Se for l, o meu livro de volta.

 [[ Mais um conto da série "O que você pediria?" Agora com a letra "l"]]

           - Oi...
            Era ela, pouco tinha ouvido de fato a sua voz, mas sabia que era ela.
            - Oi – convincentemente, respondi. Desde nosso pequeno desentendimento, quase que não tínhamos nos comunicado. Disse pequeno? Acho que o foi para mim, pois para ela tinha sido monumental a contar por sua reação.
            - Você recebeu o meu arquivo? – ela foi direta ao ponto.
            - Sim, vi pela manhã, mas...
            - Quero resolver isso logo...
            Mas eu não tinha tido tempo para ler com calma, era isso que eu gostaria de ter dito quando ela me interrompeu. Minha vida é corrida, vida de desocupado que vive de herança, nunca sobra tempo para nada...

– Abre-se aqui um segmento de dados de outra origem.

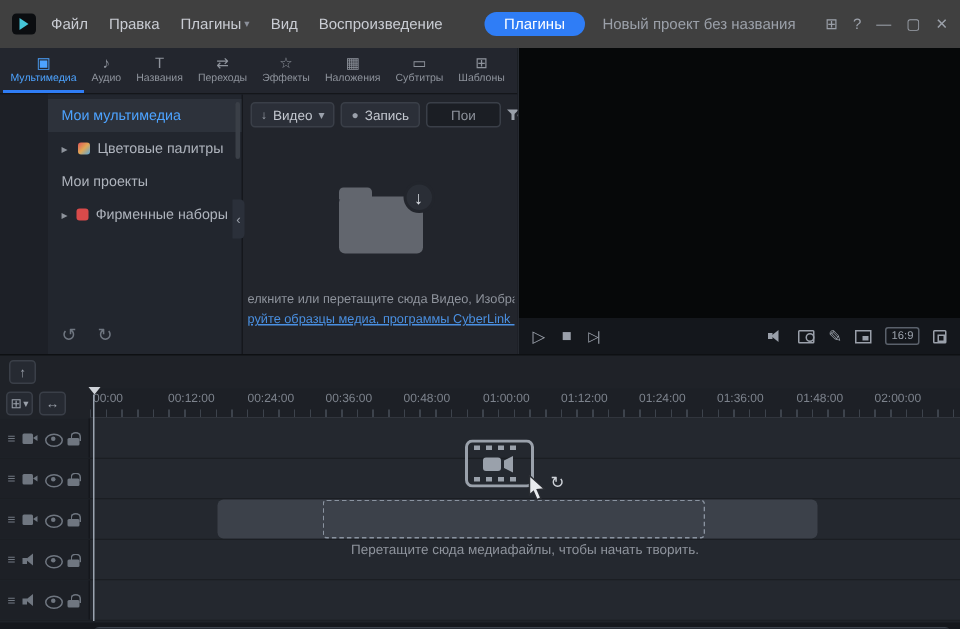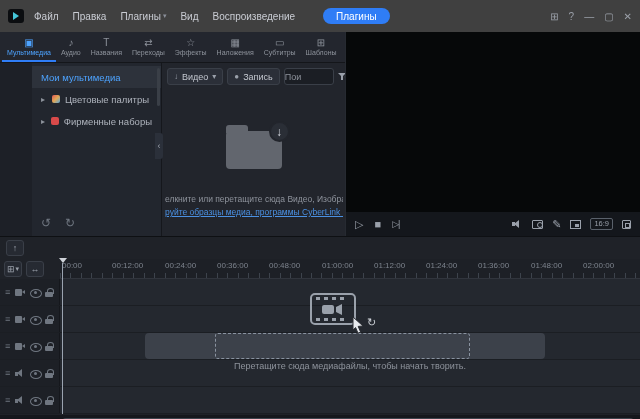"Новый проект без названия" span.project { html: none -> <span>Новый проект без названия</span> }
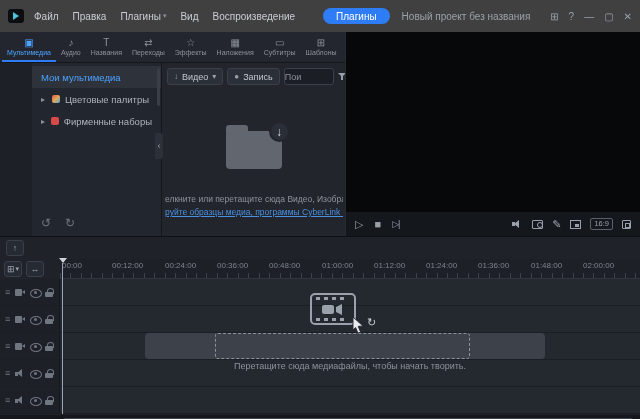"Пои" .search { padding: 0 0 -> 0 16px }
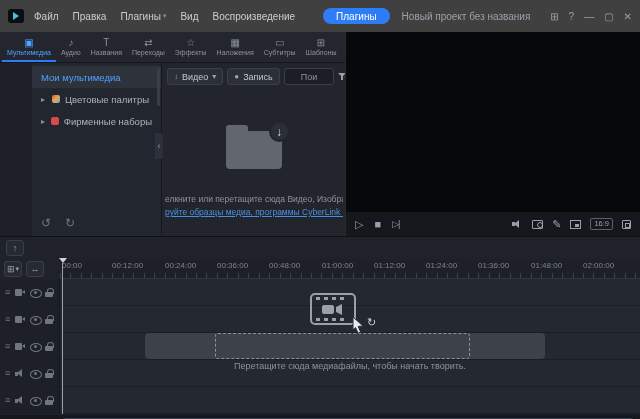"Мои проекты" div.side-item { html: none -> <div> <span>Мои проекты</span> </div> }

            - Me dê alguns dias para ler com calma...
            - Já disse, não me enrole, quero resolver isso logo.
            - Tá, é que eu queria ler antes o que você mandou, parecia um contrato...
            - Não seja irônico... não era um contrato, apenas um termo para estabelecer o que é de cada um depois da... de... de nosso desentendimento.
Estava confuso. Mal nos conhecíamos, nunca compramos nada em conjunto, nada tínhamos para ser separado, na realidade nem nos encontramos pessoalmente, só trocávamos mensagens, agradáveis a meu ver. Certo é que essas mensagens nos levou a começar a escrever um livro a quatro mãos, numa brincadeira que, esperava, nos levaria a nos conhecer melhor.
Ah... entendi, o livro.
- Vamos fazer assim - ela retomou – Eu digo a você quais são os pontos principais pra facilitar a sua leitura do termo de separação que eu mandei.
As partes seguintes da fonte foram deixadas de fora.